You claim that 1% could be doing this... they say that 1% of the US population holds 35% of it's wealth. I think the Utah general deer drawing mirrors that pretty well! Sure there are some to go around for the rif-raff... enough to keep them quiet and happy while the select few skim the cream off the top! If out of 114,555 applicants you're saying that 1,145 guys are doing it... perhaps and they are monopolizing the most desired of the general deer permits! Don't kid yourself about that!

Let the majority fling apps at whichever unit they'd like and continue to get the same results... drawing eventually. Their ignorance has no bearing on my future opportunity. It is unfortunate however they will find that my opportunity may come at their expense because of the way the current system is set up and I took the time and effort to figure it the heck out!


----------



## Springville Shooter (Oct 15, 2010)

Besides, the 1000 Lakes is a great tag. My kiddo drew it a couple years ago and we saw some whopper bucks down there. A really simple solution to this 'dilemma' would be to make the 1000 Lakes LE again. No other unit would facilitate the current magnitude of the loophole.-------SS


----------



## Catherder (Aug 2, 2008)

Springville Shooter said:


> A really simple solution to this 'dilemma' would be to make the 1000 Lakes LE again. No other unit would facilitate the current magnitude of the loophole.-------SS


Yep, that or combine the unit into Fish lake or Plateau Boulder. But then, that would be too simple and the Wildlife Board and DWR are not into simple. Thus it would seem, long live the loophole!


----------



## 3arabians (Dec 9, 2014)

Springville Shooter said:


> Besides, the 1000 Lakes is a great tag. My kiddo drew it a couple years ago and we saw some whopper bucks down there. A really simple solution to this 'dilemma' would be to make the 1000 Lakes LE again. No other unit would facilitate the current magnitude of the loophole.-------SS


YES!! SS, I love this comment. If everyone thinks like this; EVERYONE that doesnt care about this hunt or its too far away for a general tag can reap the rewards until we are all 6 feet under. . PS I hunted alot lesser unit last year with a contraption of a weapon people call a muzzleloader because it was that or stay home but I saw some whopper bucks. I'll get one next year with my 300 Win Mag!!! Yes sir!!!


----------



## utahgolf (Sep 8, 2007)

MuscleWhitefish said:


> If you look at last year.
> 
> The Unit to put in for your first choice is Fish Lake Thousand Lakes the unit only gave out 32 rifle tags and took 4/5 points to draw. Only 667 residents applied for it as a first choice. That means that 635 people were truly potentially rigging the system.
> 
> ...


+100000000000000000


----------



## MuscleWhitefish (Jan 13, 2015)

derekp1999 said:


> The website you're looking at is showing you old data (2014)... I speak a lot of odds and draw stats and I find it best use current data. In 2015 there were 790 applicants for the FL 1000 Lakes, an applicant with 2 points should be looking at 10 to 18 years of drawing whatever the heck he wants as his second choice. That is up from 7 to 13 years to reach the top point pool for a guy with 2 points in 2014.
> 
> You claim that 1% could be doing this... they say that 1% of the US population holds 35% of it's wealth. I think the Utah general deer drawing mirrors that pretty well! Sure there are some to go around for the rif-raff... enough to keep them quiet and happy while the select few skim the cream off the top! If out of 114,555 applicants you're saying that 1,145 guys are doing it... perhaps and they are monopolizing the most desired of the general deer permits! Don't kid yourself about that!
> 
> Let the majority fling apps at whichever unit they'd like and continue to get the same results... drawing eventually. Their ignorance has no bearing on my future opportunity. It is unfortunate however they will find that my opportunity may come at their expense because of the way the current system is set up and I took the time and effort to figure it the heck out!

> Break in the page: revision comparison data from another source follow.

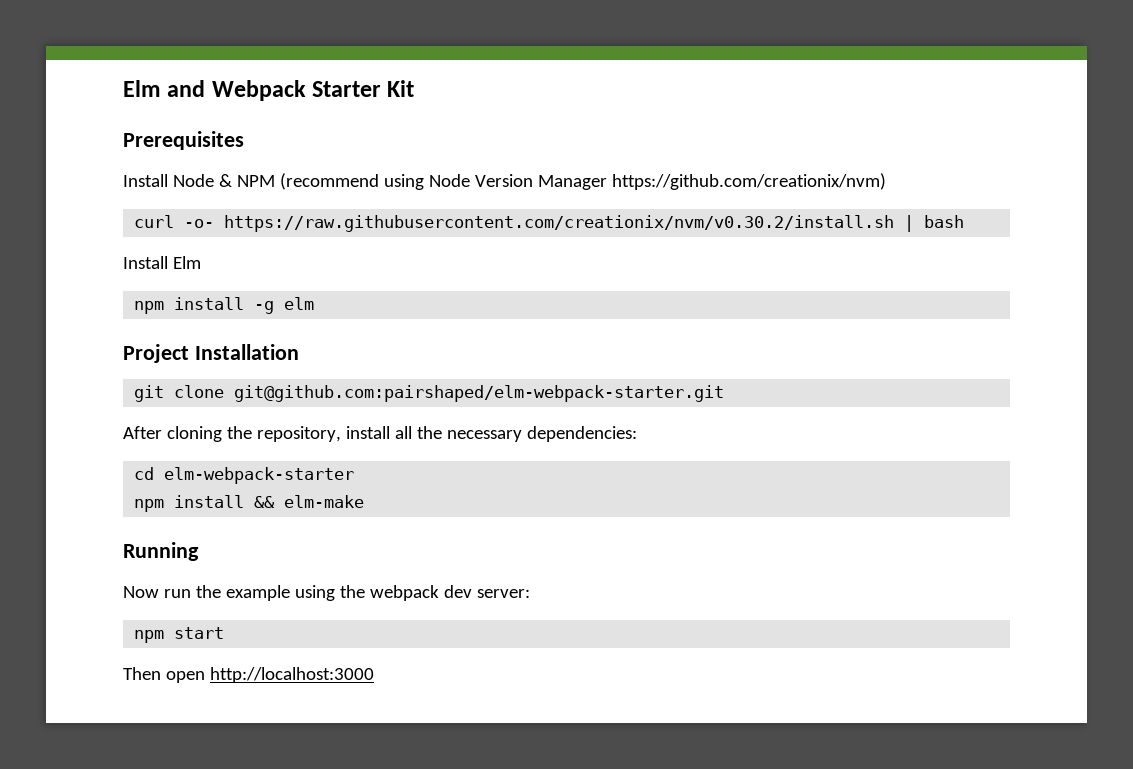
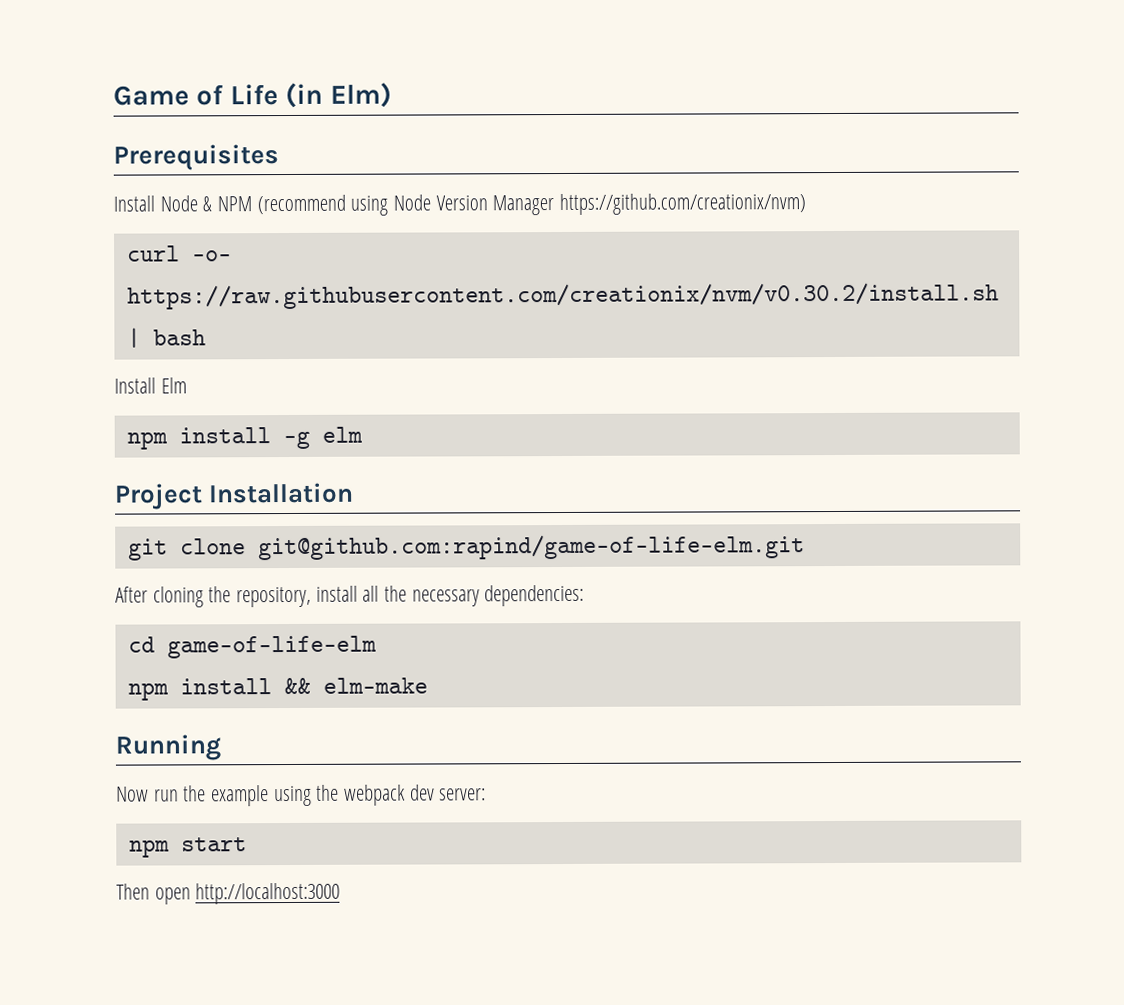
- Elm and Webpack Starter Kit
+ Game of Life (in Elm)
- git clone git@github.com:pairshaped/elm-webpack-starter.git
+ git clone git@github.com:rapind/game-of-life-elm.git
- cd elm-webpack-starter
+ cd game-of-life-elm

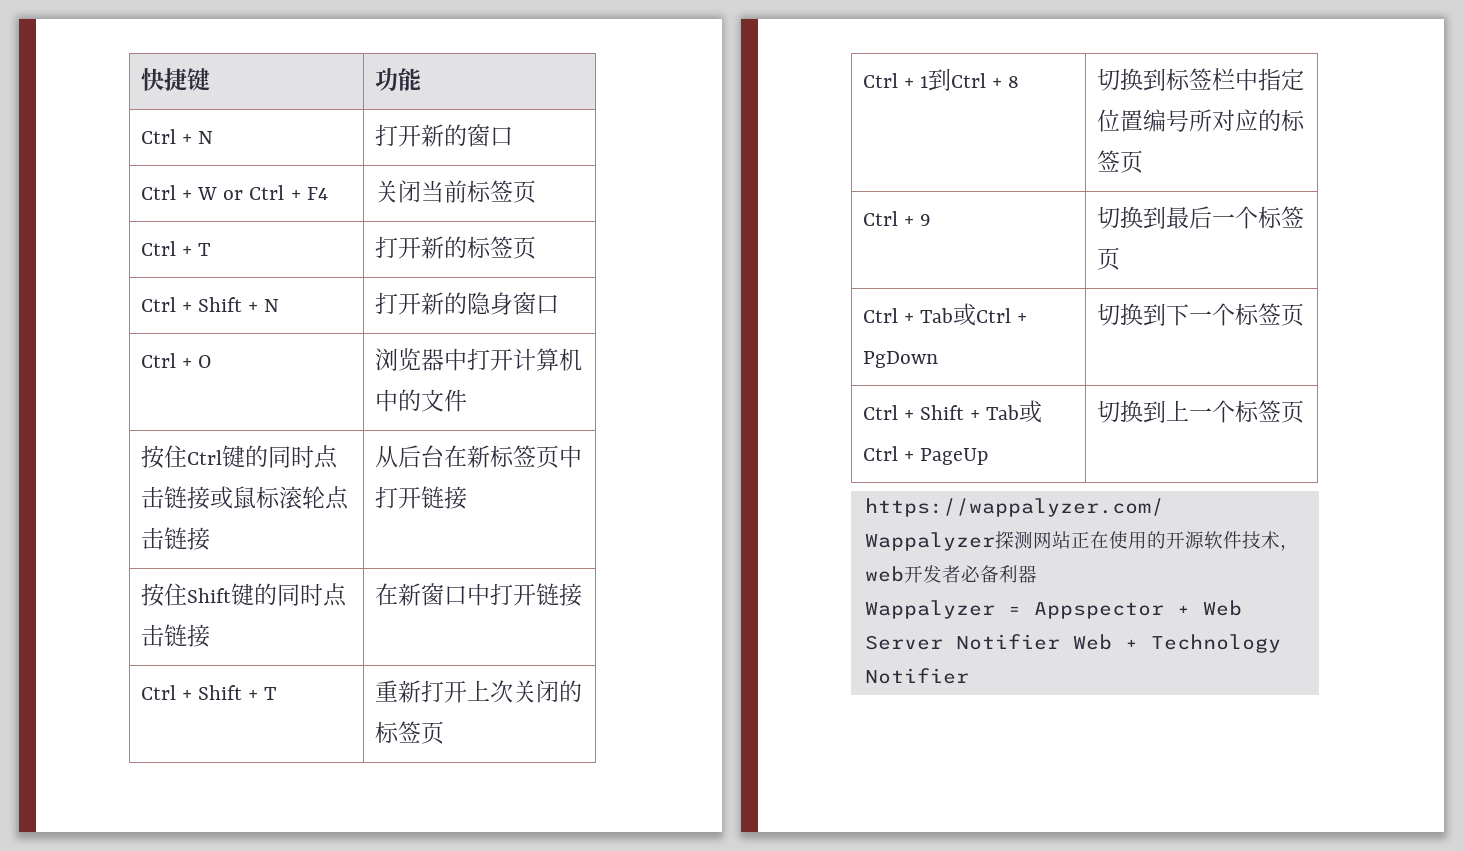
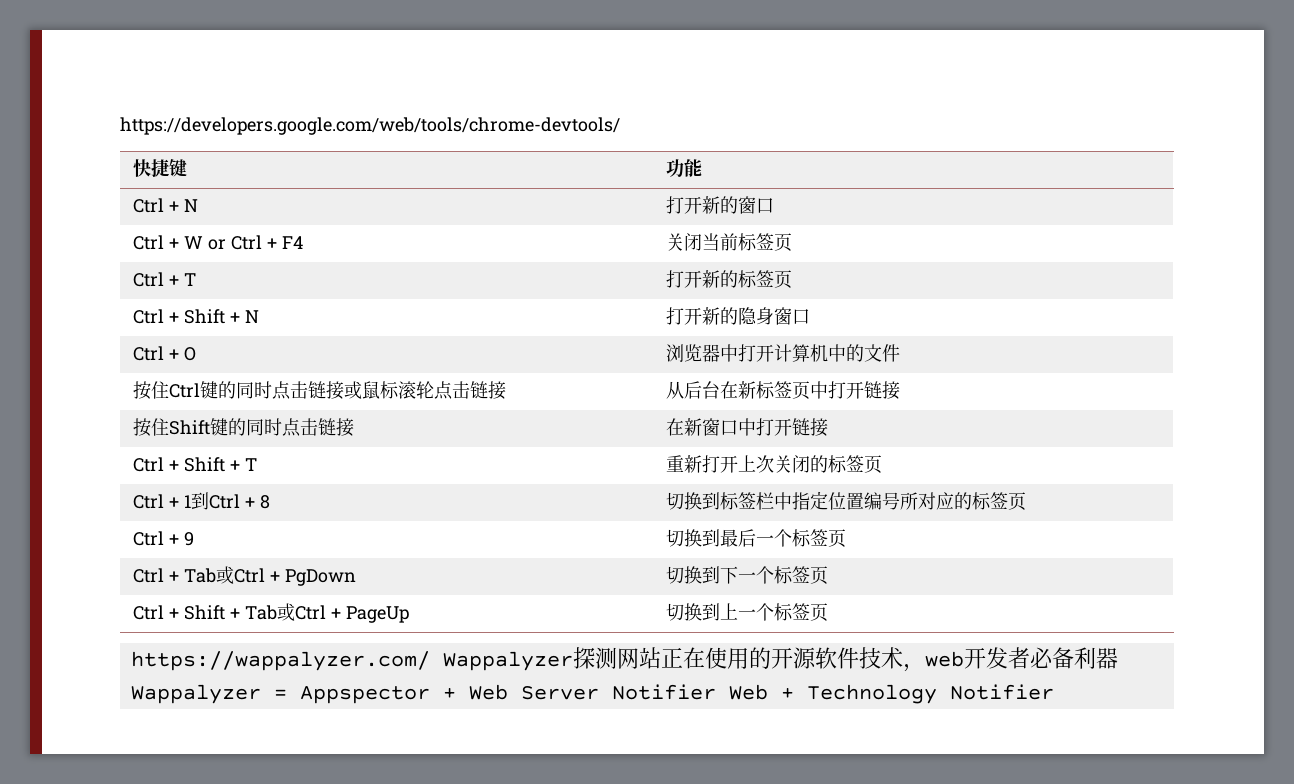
+ https://developers.google.com/web/tools/chrome-devtools/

No, I am saying those that are not drawing FL 1000 lakes are doing it. Which is 790 applicants - 31 permits = 759 applicants doing the loophole.

If I take the number of applicants that you stated (instead of the number of permits, I stated) it would be 759/114555 ~ 0.7% which is less than 1%.

There really isn't another unit to use the loop-hole one. Every other unit in Utah you have a good shot or 100% shot at drawing with 2 points and a sure thing at 3 points.

These three things have more of an effect on you drawing a permit than does the loophole.

The dedicated hunter program. A lot of the units are 100% outright draws. 6046 permits given out in 2015.

There there lifetime hunters getting a tag by bypassing the regular draw automatically every year. Can't quantify this number.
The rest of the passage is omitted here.